Митрополит Сурожский Антоний (Блум): Болезнь как момент, с которого жизнь может начаться заново

Страница для печатиОтправить по почтеPDF версия
 

Митрополит Сурожской епархии (Лондон, Великобритания) Антоний (Блум) много говорил о страдании, его смысле и глубине. Его книги и проповеди помогали тысячам людей взглянуть на жизнь с иной точки зрения, увидеть ее глубину и найти в себе мужество и веру. Предлагаем вам прочитать отрывок из его книги «Жизнь и вечность», выпущенной издательством «Никея».

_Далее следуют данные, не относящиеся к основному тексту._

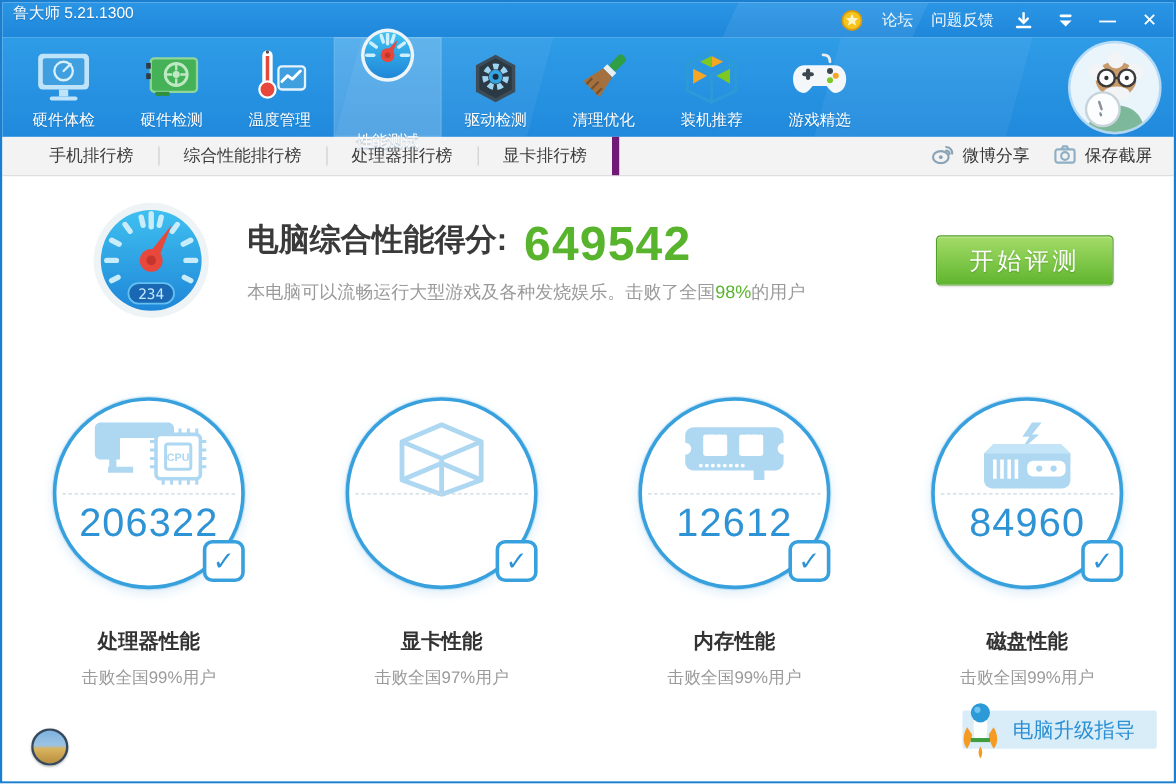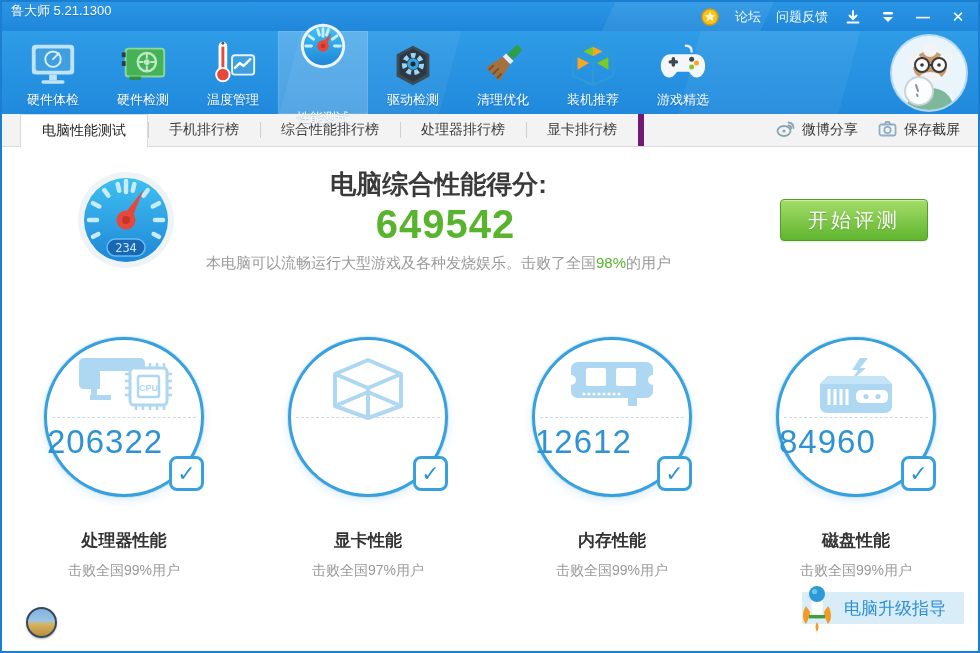"电脑性能测试" div.tab { html: <div> <span>电脑性能测试</span> </div> -> none }
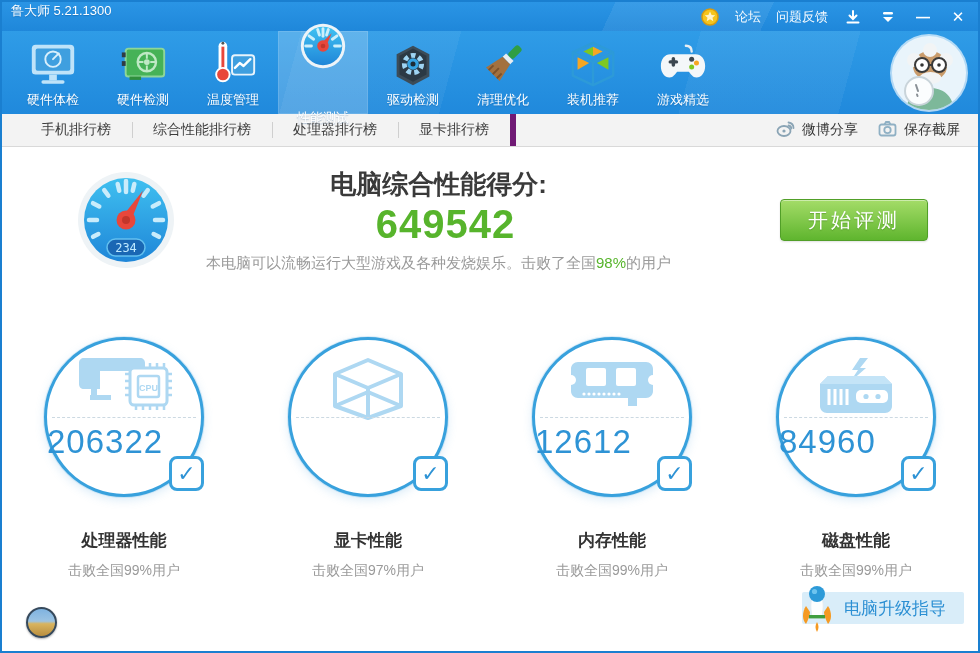"电脑综合性能得分:" .score-line1 { align-items: center -> flex-start; flex-direction: column -> none }
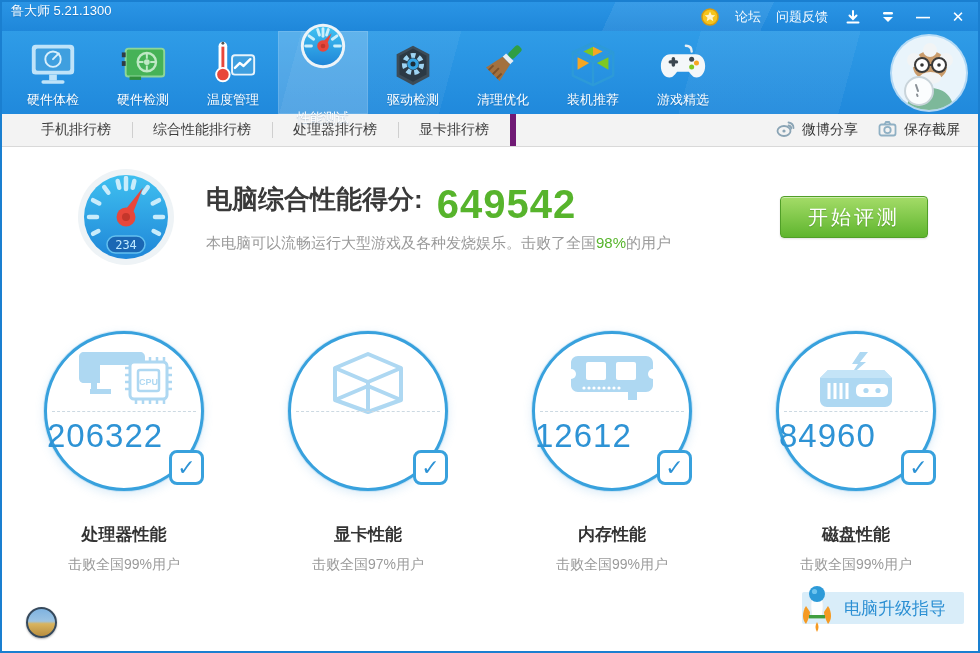"206322" .bench-score { text-align: left -> center }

По слову одного из древних писателей, Бог устроил так, что когда страдание и радость достаточно велики, они встречаются в одном таинственном единстве, в гармонии. Мы встречаемся со страданием каждый день, как и с радостью, и возможно, мне бы следовало сразу объединить эти две темы. Однако моя тема сегодня — страдание, а не «страдание и радость» или просто «радость». <...>
 

Митрополит Антоний во время богослужения / mitras.ru
 
Боль, болезнь, смерть… Мы живем в культуре, где боль отвергают, болезнь считают несомненным злом, которое нужно преодолеть, а смерть очень редко встречают вдумчиво, спокойно, как событие жизни, исполненное смысла. К ней скорее относятся как к предельному ужасу, который нужно забыть, не обращать на нее внимания, пока она не охватит и не одолеет нас. <...>  Но к болезни можно относиться и творчески: не как к поражению, но как к моменту, с которого жизнь может начаться по-новому.
Я помню человека, которым я очень восхищался, человека глубокой духовной жизни, который заболел раком. Он еще не знал природы своего заболевания; знал только, что жизнь остановилась, и теперь он лежит беспомощно в постели, и никто не может сказать, как долго это продлится. Он очень переживал о недоделанных делах, беспокоился о людях и в своей постели все еще жил так, будто был погружен в суматоху жизни. Я навестил его в первый день его пребывания в больнице и напомнил ему, что уже не один год он говорил мне о своей мечте — чтобы жизнь остановилась, чтобы он мог выйти за пределы времени, перебрать все свое прошлое, рассмотреть и глубоко осознать все, чем он был и что происходило с ним, чтобы сделать следующий шаг с новой зрелостью.

 
Я заметил ему, что, несмотря на такие разговоры, он никогда не дал себе возможности остановить поток жизни, и вот теперь такая возможность пришла, Бог вмешался и сказал: «Пусть остановится время, ты теперь вне времени, ты можешь ничего не делать, другие будут заботиться о тебе, все, что ты можешь, — это быть собой».
И я предложил ему начать вспоминать прошлое, критически оценивать его, выносить суждения, наводить во всем порядок, дать возможность тому, что было в его прошлом неправильного, уйти в небытие, а правильному — вырасти и созреть. Он провел несколько месяцев, обдумывая свою прошедшую жизнь, приводя в порядок все свои отношения, пытаясь преодолеть все обиды, всякую горечь, всякий страх, постепенно освобождаясь от своего прошлого, овладевая им как созидательным и наполненным смыслом опытом, а не будучи пленником боли, которая ранила и разрушала.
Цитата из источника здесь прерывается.